What is expected: In the listing below, locate the line containing "text: color ->" and the line containing "html: none ->". Output both of them and every line between, exactly as written, and nothing more.

Available data:
━━━━

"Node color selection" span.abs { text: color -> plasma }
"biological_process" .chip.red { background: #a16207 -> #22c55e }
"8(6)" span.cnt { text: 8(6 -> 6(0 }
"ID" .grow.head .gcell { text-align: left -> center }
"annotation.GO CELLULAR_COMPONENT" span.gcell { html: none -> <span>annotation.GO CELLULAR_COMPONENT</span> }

━━━━

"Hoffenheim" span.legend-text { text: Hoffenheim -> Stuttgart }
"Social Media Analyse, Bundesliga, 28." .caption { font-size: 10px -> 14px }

━━━━

Result:
"Node color selection" span.abs { text: color -> plasma }
"biological_process" .chip.red { background: #a16207 -> #22c55e }
"8(6)" span.cnt { text: 8(6 -> 6(0 }
"ID" .grow.head .gcell { text-align: left -> center }
"annotation.GO CELLULAR_COMPONENT" span.gcell { html: none -> <span>annotation.GO CELLULAR_COMPONENT</span> }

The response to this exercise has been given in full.